(Before-and-after change records)
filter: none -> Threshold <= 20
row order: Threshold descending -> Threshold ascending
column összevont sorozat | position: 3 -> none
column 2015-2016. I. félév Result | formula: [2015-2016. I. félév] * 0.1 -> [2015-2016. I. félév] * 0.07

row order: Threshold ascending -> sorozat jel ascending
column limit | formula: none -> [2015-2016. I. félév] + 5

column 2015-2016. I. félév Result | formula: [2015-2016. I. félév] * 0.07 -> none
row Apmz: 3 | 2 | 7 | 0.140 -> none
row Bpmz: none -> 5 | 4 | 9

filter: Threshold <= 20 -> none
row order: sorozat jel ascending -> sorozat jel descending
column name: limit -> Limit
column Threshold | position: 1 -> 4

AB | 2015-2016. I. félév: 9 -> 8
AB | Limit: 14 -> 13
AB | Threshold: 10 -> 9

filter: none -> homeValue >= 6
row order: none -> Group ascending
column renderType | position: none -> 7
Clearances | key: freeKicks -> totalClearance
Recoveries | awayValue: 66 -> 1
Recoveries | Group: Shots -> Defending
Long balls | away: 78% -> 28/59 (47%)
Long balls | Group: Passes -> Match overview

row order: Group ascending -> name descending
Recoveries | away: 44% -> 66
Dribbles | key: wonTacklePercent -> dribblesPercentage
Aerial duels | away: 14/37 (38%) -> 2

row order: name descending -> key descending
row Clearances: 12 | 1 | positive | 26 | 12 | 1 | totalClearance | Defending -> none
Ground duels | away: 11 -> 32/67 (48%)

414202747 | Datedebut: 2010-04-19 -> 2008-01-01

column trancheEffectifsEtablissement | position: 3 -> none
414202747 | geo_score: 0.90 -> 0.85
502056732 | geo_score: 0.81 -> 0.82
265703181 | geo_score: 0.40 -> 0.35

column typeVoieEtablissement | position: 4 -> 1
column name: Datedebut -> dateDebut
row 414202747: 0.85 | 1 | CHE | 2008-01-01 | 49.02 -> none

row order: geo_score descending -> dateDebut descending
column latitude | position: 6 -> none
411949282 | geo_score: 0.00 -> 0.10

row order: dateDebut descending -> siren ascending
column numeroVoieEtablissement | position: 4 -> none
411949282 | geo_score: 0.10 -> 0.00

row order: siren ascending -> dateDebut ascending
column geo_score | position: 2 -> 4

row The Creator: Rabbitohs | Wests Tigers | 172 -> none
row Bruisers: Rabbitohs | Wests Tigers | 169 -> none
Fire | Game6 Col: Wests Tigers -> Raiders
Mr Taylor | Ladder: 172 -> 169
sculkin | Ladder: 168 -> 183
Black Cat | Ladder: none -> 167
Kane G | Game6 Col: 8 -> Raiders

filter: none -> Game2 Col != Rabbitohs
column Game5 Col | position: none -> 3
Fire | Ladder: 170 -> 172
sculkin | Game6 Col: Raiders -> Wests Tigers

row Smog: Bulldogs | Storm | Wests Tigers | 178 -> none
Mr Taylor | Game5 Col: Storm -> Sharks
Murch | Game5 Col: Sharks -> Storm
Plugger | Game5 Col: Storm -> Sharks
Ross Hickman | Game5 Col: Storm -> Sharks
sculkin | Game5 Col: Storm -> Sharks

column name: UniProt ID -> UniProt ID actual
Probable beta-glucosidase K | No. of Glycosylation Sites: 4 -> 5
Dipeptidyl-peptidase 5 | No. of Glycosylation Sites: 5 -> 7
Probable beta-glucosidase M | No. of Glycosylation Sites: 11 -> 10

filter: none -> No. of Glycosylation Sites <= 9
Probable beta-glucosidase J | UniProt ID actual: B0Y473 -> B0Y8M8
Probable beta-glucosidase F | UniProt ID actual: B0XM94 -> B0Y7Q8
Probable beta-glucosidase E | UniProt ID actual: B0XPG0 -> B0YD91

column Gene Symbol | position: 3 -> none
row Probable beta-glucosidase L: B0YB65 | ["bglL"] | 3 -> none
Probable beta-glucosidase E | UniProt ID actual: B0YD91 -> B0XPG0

(Task to complete): When you output the entries, keep every line exactly as it appears above.

(Answer section):
filter: none -> Threshold <= 20
row order: Threshold descending -> Threshold ascending
column összevont sorozat | position: 3 -> none
column 2015-2016. I. félév Result | formula: [2015-2016. I. félév] * 0.1 -> [2015-2016. I. félév] * 0.07

row order: Threshold ascending -> sorozat jel ascending
column limit | formula: none -> [2015-2016. I. félév] + 5

column 2015-2016. I. félév Result | formula: [2015-2016. I. félév] * 0.07 -> none
row Apmz: 3 | 2 | 7 | 0.140 -> none
row Bpmz: none -> 5 | 4 | 9

filter: Threshold <= 20 -> none
row order: sorozat jel ascending -> sorozat jel descending
column name: limit -> Limit
column Threshold | position: 1 -> 4

AB | 2015-2016. I. félév: 9 -> 8
AB | Limit: 14 -> 13
AB | Threshold: 10 -> 9

filter: none -> homeValue >= 6
row order: none -> Group ascending
column renderType | position: none -> 7
Clearances | key: freeKicks -> totalClearance
Recoveries | awayValue: 66 -> 1
Recoveries | Group: Shots -> Defending
Long balls | away: 78% -> 28/59 (47%)
Long balls | Group: Passes -> Match overview

row order: Group ascending -> name descending
Recoveries | away: 44% -> 66
Dribbles | key: wonTacklePercent -> dribblesPercentage
Aerial duels | away: 14/37 (38%) -> 2

row order: name descending -> key descending
row Clearances: 12 | 1 | positive | 26 | 12 | 1 | totalClearance | Defending -> none
Ground duels | away: 11 -> 32/67 (48%)

414202747 | Datedebut: 2010-04-19 -> 2008-01-01

column trancheEffectifsEtablissement | position: 3 -> none
414202747 | geo_score: 0.90 -> 0.85
502056732 | geo_score: 0.81 -> 0.82
265703181 | geo_score: 0.40 -> 0.35

column typeVoieEtablissement | position: 4 -> 1
column name: Datedebut -> dateDebut
row 414202747: 0.85 | 1 | CHE | 2008-01-01 | 49.02 -> none

row order: geo_score descending -> dateDebut descending
column latitude | position: 6 -> none
411949282 | geo_score: 0.00 -> 0.10

row order: dateDebut descending -> siren ascending
column numeroVoieEtablissement | position: 4 -> none
411949282 | geo_score: 0.10 -> 0.00

row order: siren ascending -> dateDebut ascending
column geo_score | position: 2 -> 4

row The Creator: Rabbitohs | Wests Tigers | 172 -> none
row Bruisers: Rabbitohs | Wests Tigers | 169 -> none
Fire | Game6 Col: Wests Tigers -> Raiders
Mr Taylor | Ladder: 172 -> 169
sculkin | Ladder: 168 -> 183
Black Cat | Ladder: none -> 167
Kane G | Game6 Col: 8 -> Raiders

filter: none -> Game2 Col != Rabbitohs
column Game5 Col | position: none -> 3
Fire | Ladder: 170 -> 172
sculkin | Game6 Col: Raiders -> Wests Tigers

row Smog: Bulldogs | Storm | Wests Tigers | 178 -> none
Mr Taylor | Game5 Col: Storm -> Sharks
Murch | Game5 Col: Sharks -> Storm
Plugger | Game5 Col: Storm -> Sharks
Ross Hickman | Game5 Col: Storm -> Sharks
sculkin | Game5 Col: Storm -> Sharks

column name: UniProt ID -> UniProt ID actual
Probable beta-glucosidase K | No. of Glycosylation Sites: 4 -> 5
Dipeptidyl-peptidase 5 | No. of Glycosylation Sites: 5 -> 7
Probable beta-glucosidase M | No. of Glycosylation Sites: 11 -> 10

filter: none -> No. of Glycosylation Sites <= 9
Probable beta-glucosidase J | UniProt ID actual: B0Y473 -> B0Y8M8
Probable beta-glucosidase F | UniProt ID actual: B0XM94 -> B0Y7Q8
Probable beta-glucosidase E | UniProt ID actual: B0XPG0 -> B0YD91

column Gene Symbol | position: 3 -> none
row Probable beta-glucosidase L: B0YB65 | ["bglL"] | 3 -> none
Probable beta-glucosidase E | UniProt ID actual: B0YD91 -> B0XPG0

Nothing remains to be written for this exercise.